Il faut maintenant dire que Skadi, la fille de Thjazi, était fin prête à venger son père; la broigne elle revêtit, le heaume elle coiffa, ses skis elle chaussa et pour Asgard prit la route. 
-"Puissants Ases, pour qui serment n'a pas plus de valeur que mouches sur le cul d'une chèvre, ouvrez les portes! Nul doute que bien plus dure à assassiner sera une personne préparée au combat", héla la maîtresse de Thrymheim quand à destination elle arriva.
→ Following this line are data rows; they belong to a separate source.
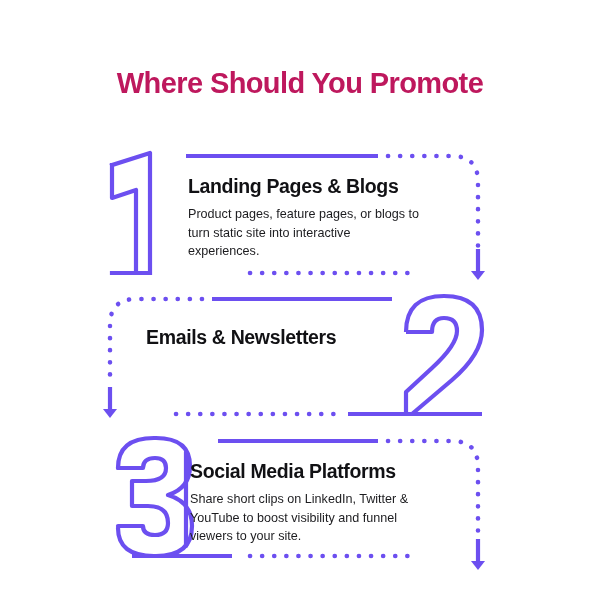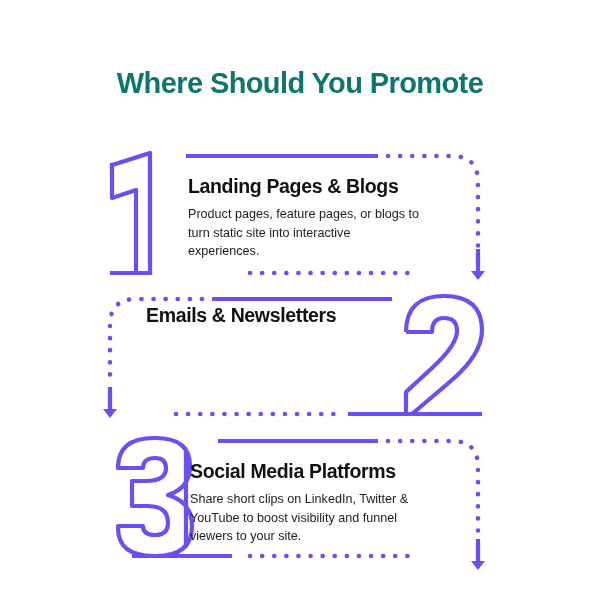--- a/index.html
+++ b/index.html
@@ -14,21 +14,21 @@
 
   
   .title{
     position:absolute;
     left:0;right:0;top:48px;
     text-align:center;
     font-size:29px;
     font-weight:bold;
     line-height:1.17;
     letter-spacing:-0.6px;
-    color:#0f766e;
+    color:#be185d;
     padding:0 60px;
     box-sizing:border-box;
   }
   .title .l{display:block;}
 
   
   .step{position:absolute;left:0;width:600px;}
   #step1{top:145px;height:145px;padding-left:28px;}
   #step2{top:288px;height:145px;}
   #step3{top:430px;height:150px;}
@@ -48,21 +48,21 @@
     font-size:12.6px;
     color:#1c1c1f;
     line-height:1.48;
     margin:0;
     white-space:pre-line;
   }
 
   
   #step1 .txtblock{left:188px;top:30px;}
   
-  #step2 .txtblock{left:146px;top:16px;}
+  #step2 .txtblock{left:146px;top:38px;}
   
   #step3 .txtblock{left:190px;top:30px;}
 </style>
 </head>
 <body>
 
 <div class="canvas">
 
   <h1 class="title">
     <span class="l">Where Should You Promote</span>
Mais les Dieux point ne voulurent livrer combat; la vision de la téméraire fille du Thurse seule sous les remparts les attendrit, aussi dans la Valhöll la reçurent-ils. Grandes compensations furent offertes; bien que Jötunn d'origine, son aspect était fort agréable et un époux elle put choisir, à la condition que seuls les pieds entrent en critère de sélection. Alors s'avançèrent Freyr, Tyr, Heimdall, Hœnir, Balder, Njörd, et Hoder; derrière un rideau ils se plaçèrent, ne dévoilant que les extrémités de leurs jambes. Skadi examina les pieds ainsi dévoilés et en choisit une paire fort belle; à ses yeux d'aussi gracieuses racines du corps ne pouvait appartenir qu'à Balder, car en lui rien ne pouvait être laid. Quand le rideau tomba, considérable fût sa déception, car le vieux Seigneur de Noatun elle venait d'élire pour mari, lui qui ne jurait que par la Mer alors qu'elle ne se sentait à l'aise que dans les Montagnes. Mais pour la fille de Thjazi, une chose encore manquait pour sceller la paix: afin de chasser son chagrin, elle exigea que les Dieux la fasse rire, ce qu'elle pensait impossible tant immense était sa peine. S'y employèrent scrupuleusement les habitants d'Asgard; bouffoneries, pitreries et grossières plaisanteries se succédèrent, mais rien ne déridait la pâle jeune femme en arme, et tous parurent navrés. Alors entra dans la Valhöll Loki, en proie aux douleurs de l'enfantement; et là, sous les yeux de tout les occupants de la halle, un merveilleux poulain gris il mit au monde. L'animal avait huit pattes et semblait fort prometteur; aussi, pour se faire pardonner, le Dieu qui avait pris la forme d'une jument l'offrit à Odin, et celui-ci nomma le nouveau-né Sleipnir.

 

Un rire dans la salle retentit; surprise par tant d'incongruité, comme peut l'être quelqu'un voyant un homme accoucher d'un cheval, dans l'hilarité plongea Skadi. On fêta alors les noces de l'habitante de Thrymheim et de Njörd, ainsi que l'apaisement retrouvé. Lorsque la nuit fût bien avancée, le Maître d'Asgard conduisit l'épousée hors de la halle et indiqua le crâne d'Ymir; deux nouvelles étoiles bleutées y luisaient, et Skadi comprit que c'était là les yeux de son père qui avait été placés parmi les autres astres pour veiller sur elle. Alors complète et définitive fût la réconciliation avec les Ases.